[TASK DATA Boundary: Start]

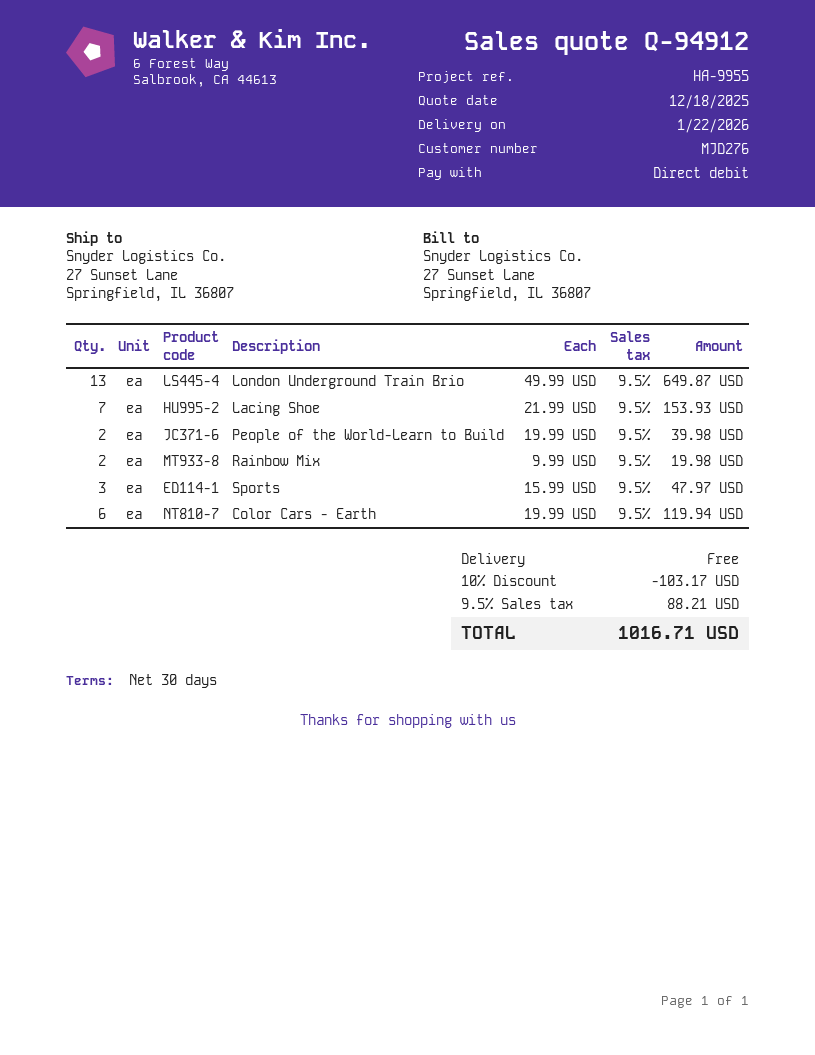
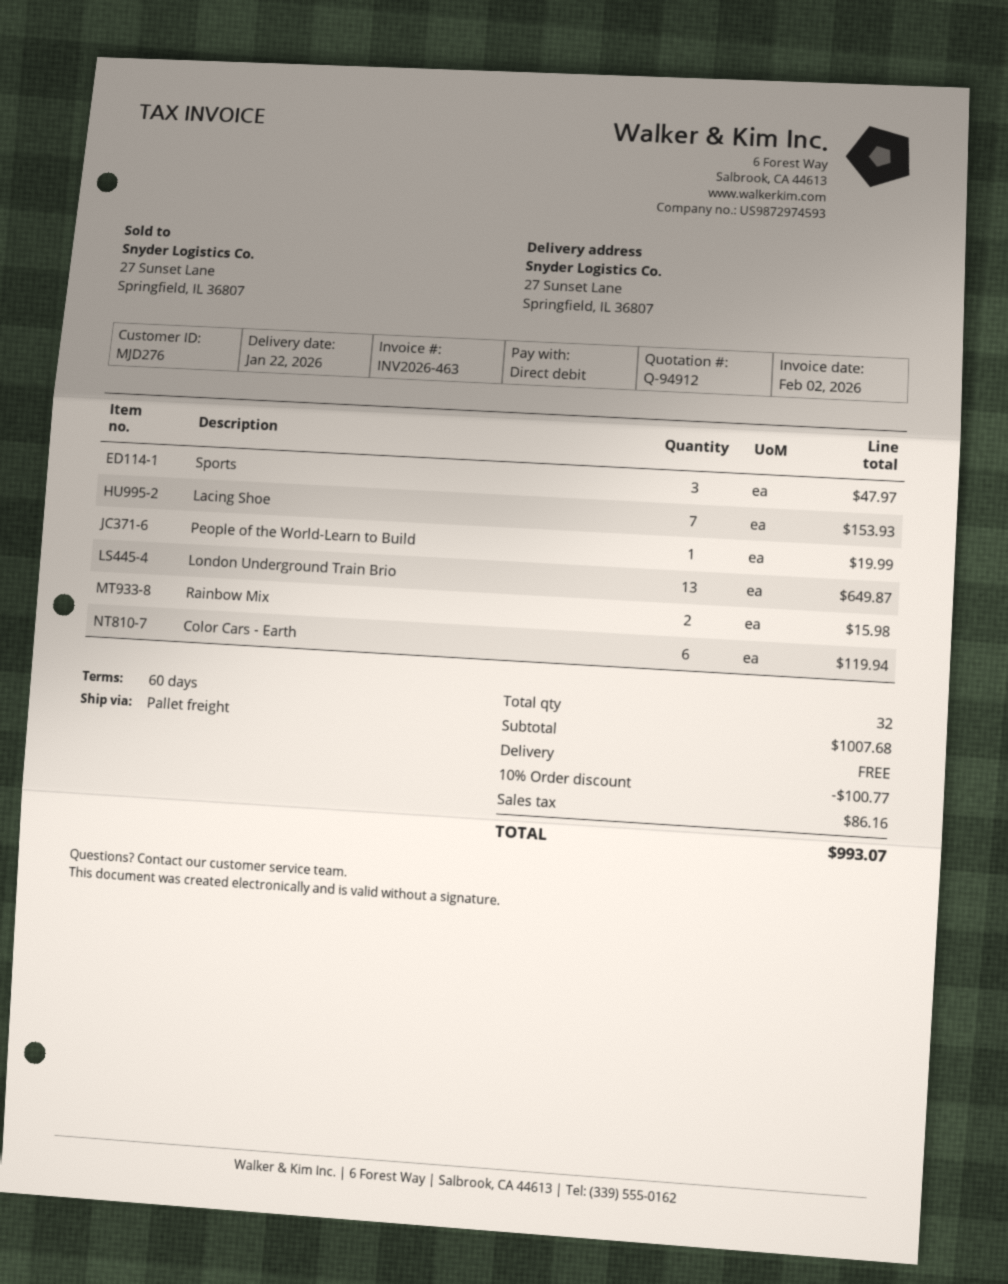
payment terms: 30 days -> 60 days
People of the World-Learn to Build: 2 for 39.98 -> 1 for 19.99
Rainbow Mix: 2 for 19.98 -> 2 for 15.98
discount: 10% = 103.17 -> 10% = 100.77
tax: 88.21 -> 86.16
total: 1016.71 -> 993.07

[TASK DATA Boundary: End]

--- PROBLEM DETAILS ---
Without including any pictures, print each record exactly.

--- EXERCISE ANSWER ---
payment terms: 30 days -> 60 days
People of the World-Learn to Build: 2 for 39.98 -> 1 for 19.99
Rainbow Mix: 2 for 19.98 -> 2 for 15.98
discount: 10% = 103.17 -> 10% = 100.77
tax: 88.21 -> 86.16
total: 1016.71 -> 993.07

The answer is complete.